Goodwill amortization

 

 

(69,664)

(69,664)

Reversal of reserve

 

 

45,978 

45,978 

Tax credit

 

 

23,686  

23,686  

Effect on net income

 

 

-  

-  

As demonstrated, the goodwill amortization, net of the reversal of the reserve and corresponding tax credit, results in a null effect on income and, consequently, on the calculation base of the statutory minimum compulsory dividend. To ensure a better presentation of the Companies' financial and equity situation in the financial statements, the net amount of R$ 49,922 as of March 31, 2005 (R$ 73,608 as of December 31, 2004), which essentially represents the tax credit merged, was classified in the balance sheet under current and noncurrent assets as deferred taxes (see Note 6).

The merged tax credit is being capitalized as it is effectively realized. In the first quarter of 2005, the subsidiaries effectively realized R$ 11,658 of tax benefits on account of the restructuring.
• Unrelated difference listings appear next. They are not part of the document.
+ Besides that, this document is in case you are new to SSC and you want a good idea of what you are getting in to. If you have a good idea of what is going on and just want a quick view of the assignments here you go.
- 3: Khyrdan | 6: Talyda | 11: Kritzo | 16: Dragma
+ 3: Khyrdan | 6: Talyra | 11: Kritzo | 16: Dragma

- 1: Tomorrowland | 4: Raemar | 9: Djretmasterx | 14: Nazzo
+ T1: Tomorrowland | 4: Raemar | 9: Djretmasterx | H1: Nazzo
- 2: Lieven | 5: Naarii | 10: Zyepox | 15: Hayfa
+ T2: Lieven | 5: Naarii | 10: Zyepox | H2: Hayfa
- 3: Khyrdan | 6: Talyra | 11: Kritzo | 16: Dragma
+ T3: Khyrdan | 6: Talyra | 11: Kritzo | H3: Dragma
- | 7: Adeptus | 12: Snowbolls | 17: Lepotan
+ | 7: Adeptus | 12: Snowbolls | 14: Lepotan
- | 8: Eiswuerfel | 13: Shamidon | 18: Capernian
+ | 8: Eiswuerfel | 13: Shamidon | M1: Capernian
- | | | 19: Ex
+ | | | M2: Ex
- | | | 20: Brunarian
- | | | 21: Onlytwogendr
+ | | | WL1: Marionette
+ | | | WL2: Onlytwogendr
The subsidiaries did not realize the entire tax benefit and recorded R$ 81,392 and R$ 29,418 as tax credit carryforwards, respectively.

 

28.  RELATED-PARTY TRANSACTIONS

The principal transactions with unconsolidated related parties are:

a)  Use of network and long-distance (roaming) cellular communication - These transactions involve companies owned by the same controlling group: Telesp Celular S.A., Global Telecom S.A., Telebahia Celular S.A., Telergipe Celular S.A., Telecomunicações de São Paulo S.A. - Telesp, Celular CRT S.A., Tele Centro Oeste Celular Participações S.A., Telems Celular S.A., Teleron Celular S.A., Telemat Celular S.A., Teleacre Celular S.A., Telegoiás Celular S.A. and Norte Brasil Telecom S.A. Part of these transactions was established based on contracts signed by Telebrás with the concessionaire operators during the period prior to privatization, and the conditions were regulated by ANATEL. As from July 2003, the users were able to select the long-
-distance operator.

b)  Corporate management advisory - Is payable by the subsidiaries to Telefónica Móviles S.A. and Telefónica Internacional on account of telecommunications services, calculated based on the percentage applied to net income from the services, restated according to the currency variation.

c)  Corporate services - Are passed on to the subsidiaries under the same controlling group (as per item a)) at the cost effectively incurred of the services.

d)  Call center services - Provided by Atento Brasil S.A. for the users of the subsidiaries' telecommunications service, contracted for 12 months, renewable for the same period.

e)  Maintenance of the profitability and cost control system by Telefónica Móbile Solution do Brasil.

f)  Operator logistics and accounting/financial advisory services provided by Telefônica Gestão de Serviços.

g)  Voice portal content provider services by Terra Network Brasil.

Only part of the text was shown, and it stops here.